(Source data)
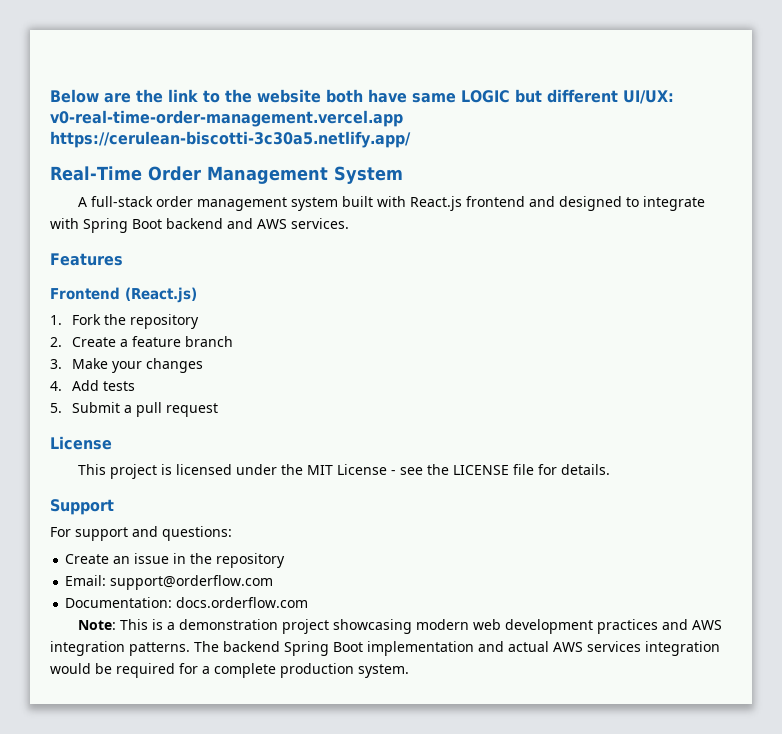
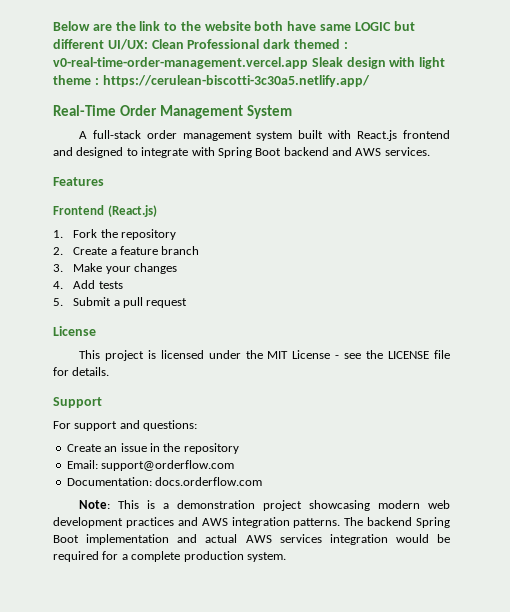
- Below are the link to the website both have same LOGIC but different UI/UX: v0-real-time-order-management.vercel.app https://cerulean-biscotti-3c30a5.netlify.app/
+ Below are the link to the website both have same LOGIC but different UI/UX: Clean Professional dark themed : v0-real-time-order-management.vercel.app Sleak design with light theme : https://cerulean-biscotti-3c30a5.netlify.app/

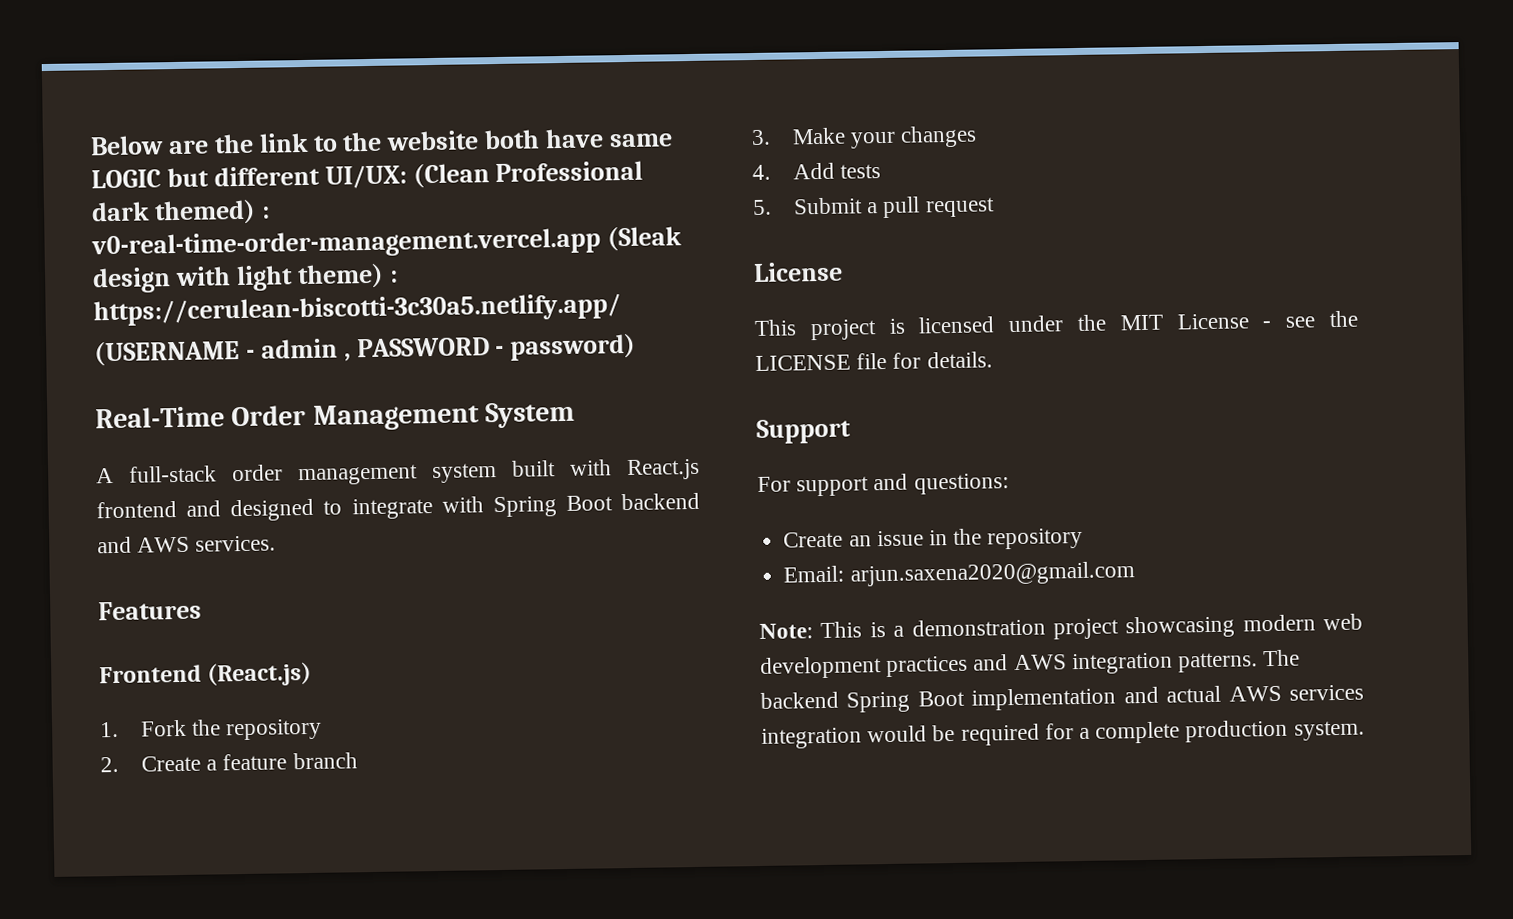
- Below are the link to the website both have same LOGIC but different UI/UX: Clean Professional dark themed : v0-real-time-order-management.vercel.app Sleak design with light theme : https://cerulean-biscotti-3c30a5.netlify.app/
+ Below are the link to the website both have same LOGIC but different UI/UX: (Clean Professional dark themed) : v0-real-time-order-management.vercel.app (Sleak design with light theme) : https://cerulean-biscotti-3c30a5.netlify.app/
+ (USERNAME - admin , PASSWORD - password)
- Email: support@orderflow.com
- Documentation: docs.orderflow.com
+ Email: arjun.saxena2020@gmail.com

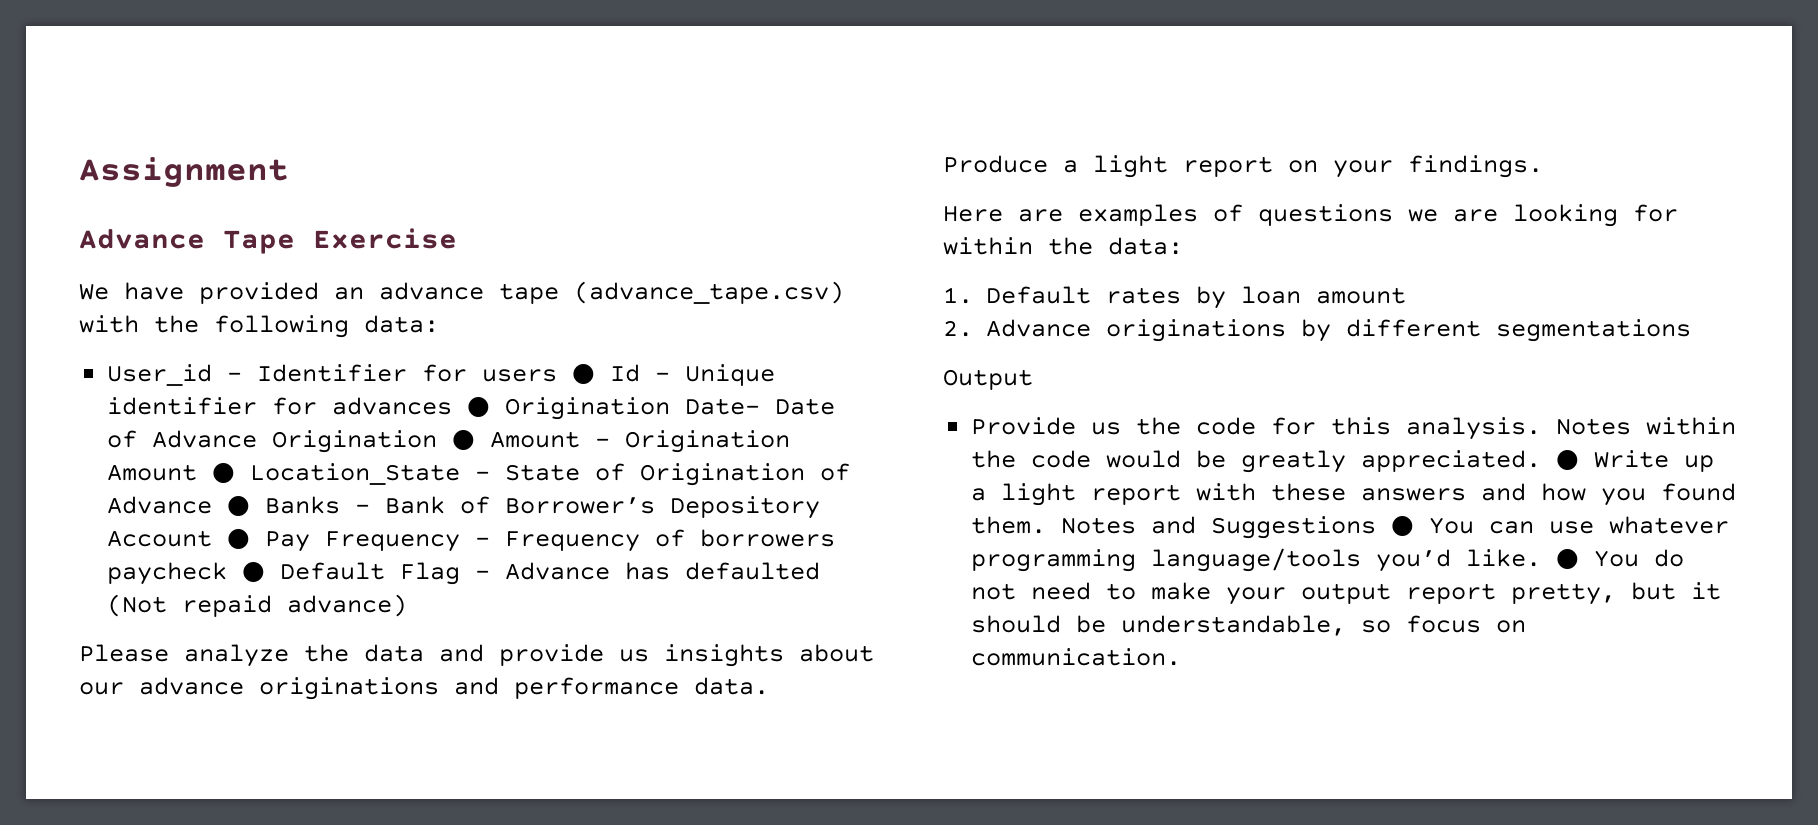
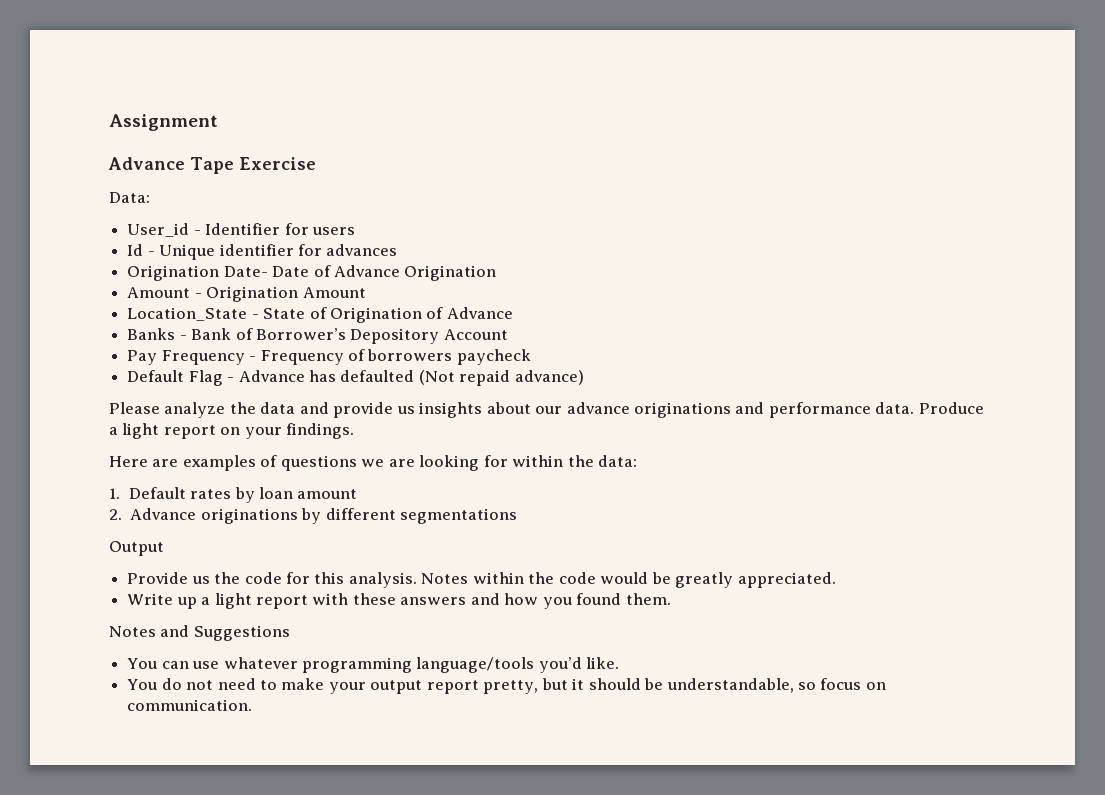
- We have provided an advance tape (advance_tape.csv) with the following data:
+ Data:
- User_id - Identifier for users ● Id - Unique identifier for advances ● Origination Date- Date of Advance Origination ● Amount - Origination Amount ● Location_State - State of Origination of Advance ● Banks - Bank of Borrower’s Depository Account ● Pay Frequency - Frequency of borrowers paycheck ● Default Flag - Advance has defaulted (Not repaid advance)
+ User_id - Identifier for users
+ Id - Unique identifier for advances
+ Origination Date- Date of Advance Origination
+ Amount - Origination Amount
+ Location_State - State of Origination of Advance
+ Banks - Bank of Borrower’s Depository Account
+ Pay Frequency - Frequency of borrowers paycheck
+ Default Flag - Advance has defaulted (Not repaid advance)
- Notes within the code would be greatly appreciated. ● Write up a light report with these answers and how you found them. Notes and Suggestions ● You can use whatever programming language/tools you’d like. ● You do not need to make your output report pretty, but it should be understandable, so focus on communication.
+ Notes within the code would be greatly appreciated.
+ Write up a light report with these answers and how you found them.
+ Notes and Suggestions
+ You can use whatever programming language/tools you’d like.
+ You do not need to make your output report pretty, but it should be understandable, so focus on communication.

§ **THE TASK**
Which of the lines above mention the word "need"? Pull those lines out.

§ **TASK RESULT**
- Notes within the code would be greatly appreciated. ● Write up a light report with these answers and how you found them. Notes and Suggestions ● You can use whatever programming language/tools you’d like. ● You do not need to make your output report pretty, but it should be understandable, so focus on communication.
+ You do not need to make your output report pretty, but it should be understandable, so focus on communication.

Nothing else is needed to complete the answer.